_EXCERPTED DATA_:
===

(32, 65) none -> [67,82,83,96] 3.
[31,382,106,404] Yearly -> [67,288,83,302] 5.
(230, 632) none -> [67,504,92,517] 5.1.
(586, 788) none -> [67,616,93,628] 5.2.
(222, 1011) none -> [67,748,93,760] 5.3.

===

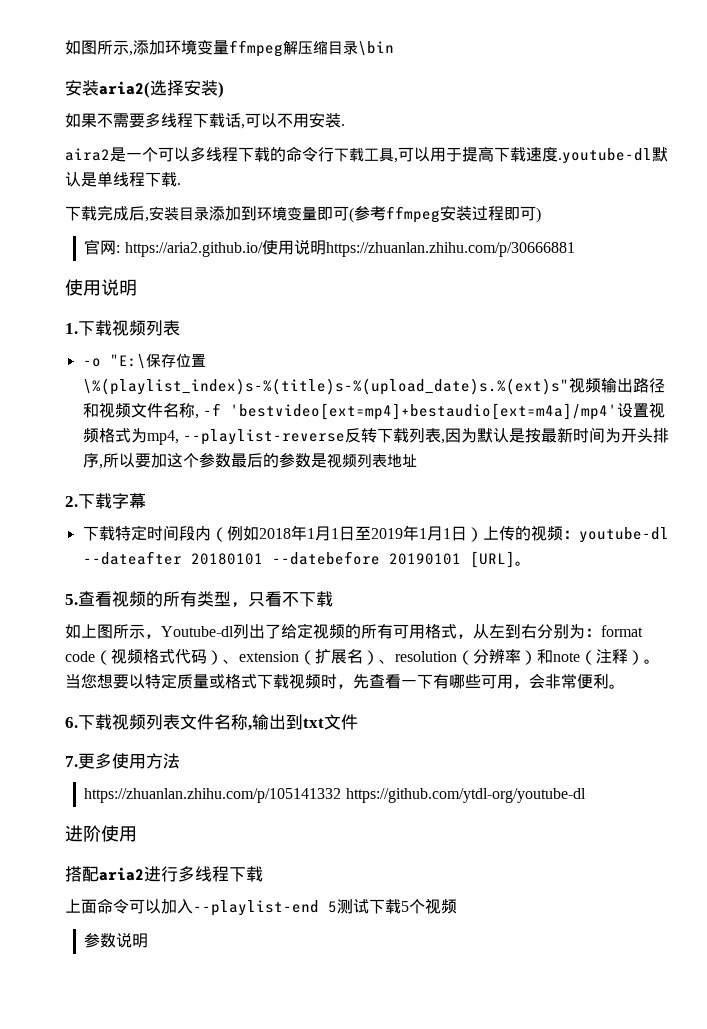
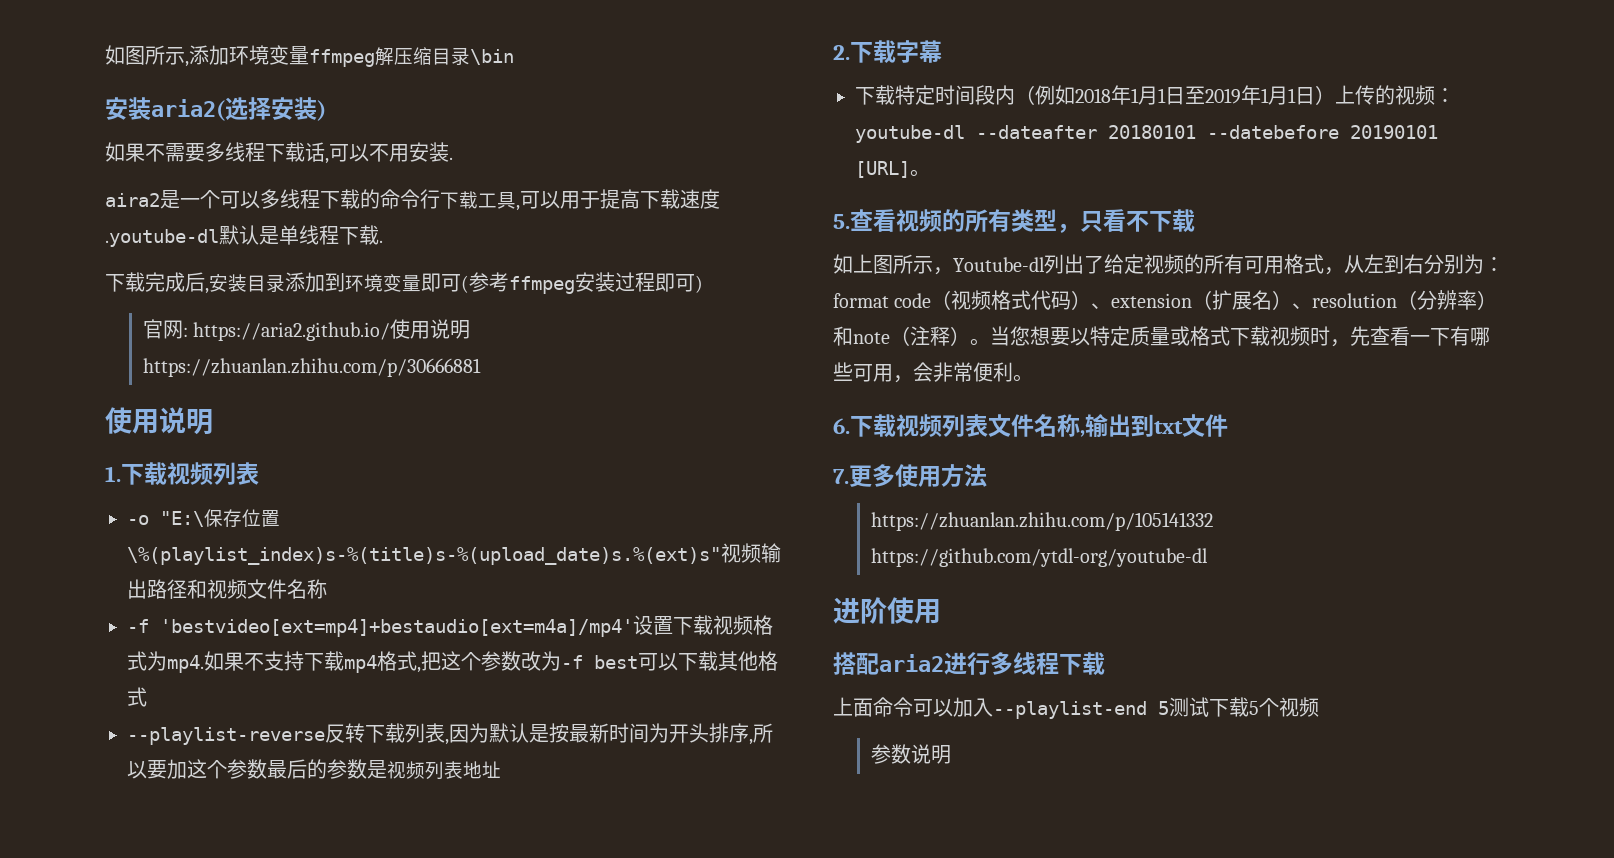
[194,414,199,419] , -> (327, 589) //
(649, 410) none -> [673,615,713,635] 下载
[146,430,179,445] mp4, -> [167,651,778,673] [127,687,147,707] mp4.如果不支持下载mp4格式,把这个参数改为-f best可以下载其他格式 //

===

_PROBLEM_: Copy out the range of lines above starting at the line with "(32, 65) none -> [67,82,83,96] 3." and ending at the line with "(222, 1011) none -> [67,748,93,760] 5.3.", exactly and including both.

_WORKED SOLUTION_:
(32, 65) none -> [67,82,83,96] 3.
[31,382,106,404] Yearly -> [67,288,83,302] 5.
(230, 632) none -> [67,504,92,517] 5.1.
(586, 788) none -> [67,616,93,628] 5.2.
(222, 1011) none -> [67,748,93,760] 5.3.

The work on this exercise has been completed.